4.2 GPU Processing of WAH Range Queries

Figure 3 illustrates the execution steps used in [33] to process a range query on the GPU. Initially, the compressed bit vectors are stored on the GPU. When the GPU receives a query, the required bit vectors are sent to the Decompressor. The decompressed columns are then sent to the Query Engine where the query is processed in parallel, and the result is sent to the CPU. Without decompression, the WAH query process has very low data level parallelism and the query engine would not be able to take advantage the the parallelism inherent in the GPU.

Fig. 3
figure 3

Main components used to process WAH range queries on a GPU

figure b

Using NVIDIA’s CUDA, Nelson et al. [33, 34] presented four parallel reduc-tion-based methods for the query engine: column-oriented access (COA), row-oriented access (ROA), and a (standard and ideal) hybrid approach. COA performs the reduction on columns, and ROA performs the reduction across single rows. In the hybrid approaches, GPU threads are grouped into blocks, and thread blocks are tiled into grids to cover the query data. The blocks then perform two rounds of reduction on their data. The ideal hybrid approach is formed when queries are sufficiently small to complete the query in a single round of reduction.

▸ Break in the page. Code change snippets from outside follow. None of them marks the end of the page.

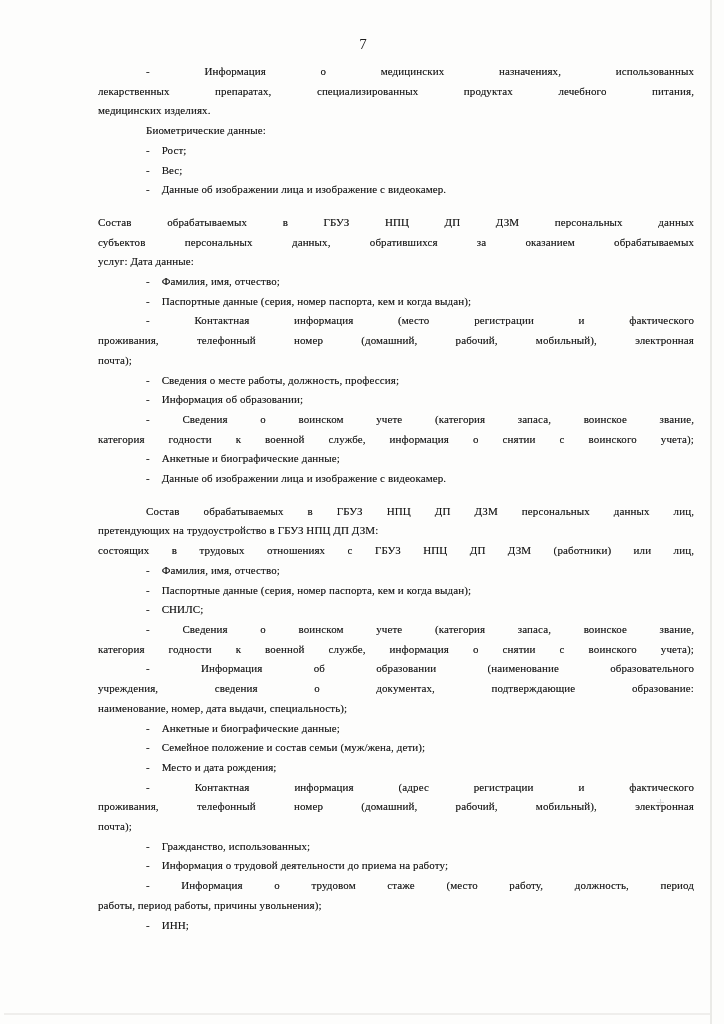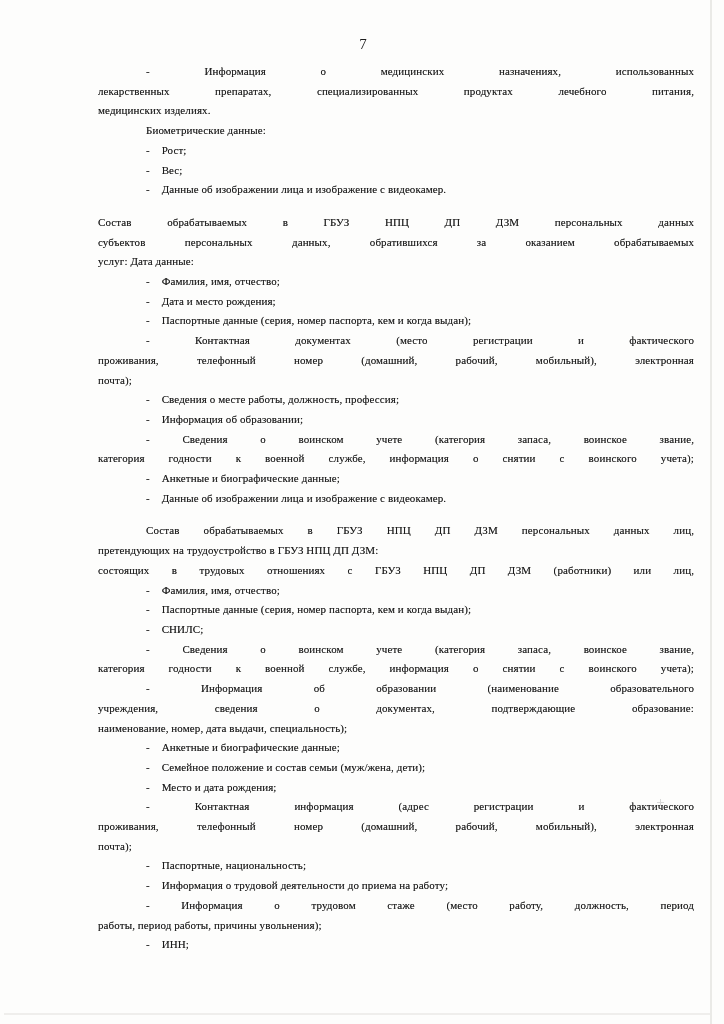--- a/index.html
+++ b/index.html
@@ -64,23 +64,22 @@
       <div class="line fill">лекарственных препаратах, специализированных продуктах лечебного питания,</div>
       <div class="line">медицинских изделиях.</div>
       <div class="line ind">Биометрические данные:</div>
       <div class="line ind item"><span class="mk">-</span> <span class="tx">Рост;</span></div>
       <div class="line ind item"><span class="mk">-</span> <span class="tx">Вес;</span></div>
       <div class="line ind item"><span class="mk">-</span> <span class="tx">Данные об изображении лица и изображение с видеокамер.</span></div>
       <div class="line fill gap">Состав обрабатываемых в ГБУЗ НПЦ ДП ДЗМ персональных данных</div>
       <div class="line fill">субъектов персональных данных, обратившихся за оказанием обрабатываемых</div>
       <div class="line">услуг: Дата данные:</div>
       <div class="line ind item"><span class="mk">-</span> <span class="tx">Фамилия, имя, отчество;</span></div>
-      <div class="line ind item"><span class="mk">-</span> <span class="tx">Дата и место рождения;</span></div>
       <div class="line ind item"><span class="mk">-</span> <span class="tx">Паспортные данные (серия, номер паспорта, кем и когда выдан);</span></div>
-      <div class="line ind fill"><span class="mk">-</span> <span class="tx">Контактная документах (место регистрации и фактического</span></div>
+      <div class="line ind fill"><span class="mk">-</span> <span class="tx">Контактная информация (место регистрации и фактического</span></div>
       <div class="line fill">проживания, телефонный номер (домашний, рабочий, мобильный), электронная</div>
       <div class="line">почта);</div>
       <div class="line ind item"><span class="mk">-</span> <span class="tx">Сведения о месте работы, должность, профессия;</span></div>
       <div class="line ind item"><span class="mk">-</span> <span class="tx">Информация об образовании;</span></div>
       <div class="line ind fill"><span class="mk">-</span> <span class="tx">Сведения о воинском учете (категория запаса, воинское звание,</span></div>
       <div class="line fill">категория годности к военной службе, информация о снятии с воинского учета);</div>
       <div class="line ind item"><span class="mk">-</span> <span class="tx">Анкетные и биографические данные;</span></div>
       <div class="line ind item"><span class="mk">-</span> <span class="tx">Данные об изображении лица и изображение с видеокамер.</span></div>
       <div class="line ind fill gap">Состав обрабатываемых в ГБУЗ НПЦ ДП ДЗМ персональных данных лиц,</div>
       <div class="line">претендующих на трудоустройство в ГБУЗ НПЦ ДП ДЗМ:</div>
@@ -92,21 +91,21 @@
       <div class="line fill">категория годности к военной службе, информация о снятии с воинского учета);</div>
       <div class="line ind fill"><span class="mk">-</span> <span class="tx">Информация об образовании (наименование образовательного</span></div>
       <div class="line fill">учреждения, сведения о документах, подтверждающие образование:</div>
       <div class="line">наименование, номер, дата выдачи, специальность);</div>
       <div class="line ind item"><span class="mk">-</span> <span class="tx">Анкетные и биографические данные;</span></div>
       <div class="line ind item"><span class="mk">-</span> <span class="tx">Семейное положение и состав семьи (муж/жена, дети);</span></div>
       <div class="line ind item"><span class="mk">-</span> <span class="tx">Место и дата рождения;</span></div>
       <div class="line ind fill"><span class="mk">-</span> <span class="tx">Контактная информация (адрес регистрации и фактического</span></div>
       <div class="line fill">проживания, телефонный номер (домашний, рабочий, мобильный), электронная</div>
       <div class="line">почта);</div>
-      <div class="line ind item"><span class="mk">-</span> <span class="tx">Паспортные, национальность;</span></div>
+      <div class="line ind item"><span class="mk">-</span> <span class="tx">Гражданство, использованных;</span></div>
       <div class="line ind item"><span class="mk">-</span> <span class="tx">Информация о трудовой деятельности до приема на работу;</span></div>
       <div class="line ind fill"><span class="mk">-</span> <span class="tx">Информация о трудовом стаже (место работу, должность, период</span></div>
       <div class="line">работы, период работы, причины увольнения);</div>
       <div class="line ind item"><span class="mk">-</span> <span class="tx">ИНН;</span></div>
     </div>
   <div class="edge-right"></div>
   <div class="edge-bottom"></div>
   <div class="artifact-cross"></div>
 </div>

The ideal hybrid approach makes the most efficient use of the GPU memory system. Specifically, it utilizes both the coalesced memory accesses of COA and the use of shared memory for processing along rows of ROA; the hybrid was found to be the fastest method in their experimental study. The ideal hybrid approach is shown in Algorithm 2 [33] and is applicable to queries of up to 1024 bit vectors. Thread blocks are tiled to maximize the parallel processing of input bit vectors. Each tile, which represents one thread block, has a width that spans all columns and an adjustable length (inversely proportional to the width) so that each thread block can use the maximum of 1024 threads. Every thread block is partitioned and executed in parallel where each thread (also in parallel) performs \(log_2(b)\) levels of reduction, where b is the number of bit vectors spanned by the thread block, storing the result in the lower order column. The final result of the range query, which resides in the first column, is returned. For the remainder of the paper, we will only be considering the ideal hybrid approach for the query engine though our improvements would benefit all approaches.

figure c

The work of this paper focuses on the decompressor component of the above approach. Algorithm 3 presents a procedure for the decompressor unit. It was designed by Andrezejewski and Wrembel [1] and modified in [33] to decompress multiple columns in parallel. The input to the algorithm is a compressed bit vector, CompData, the size of the compressed data, CSize, and the size of the decompressed data, DSize. The output is the corresponding decompressed bit vector, DecompData. The algorithm itself comprises five stages; the stages execute sequentially, but the work within stages is processed in parallel.

Stage 1 (lines 5–13) generates an array DecompSizes which has the same number of elements as CompData. At the end of Stage 1, each element in DecompSizes will hold the number of words being represented by the atom with the same index in CompData. This is accomplished by creating a thread for each atom in CompData. If an atom is a literal, its thread assigns 1 to the appropriate index in DecompSizes (line 9). If the atom is a fill, the thread assigns the number of words compressed by the atom (line 11).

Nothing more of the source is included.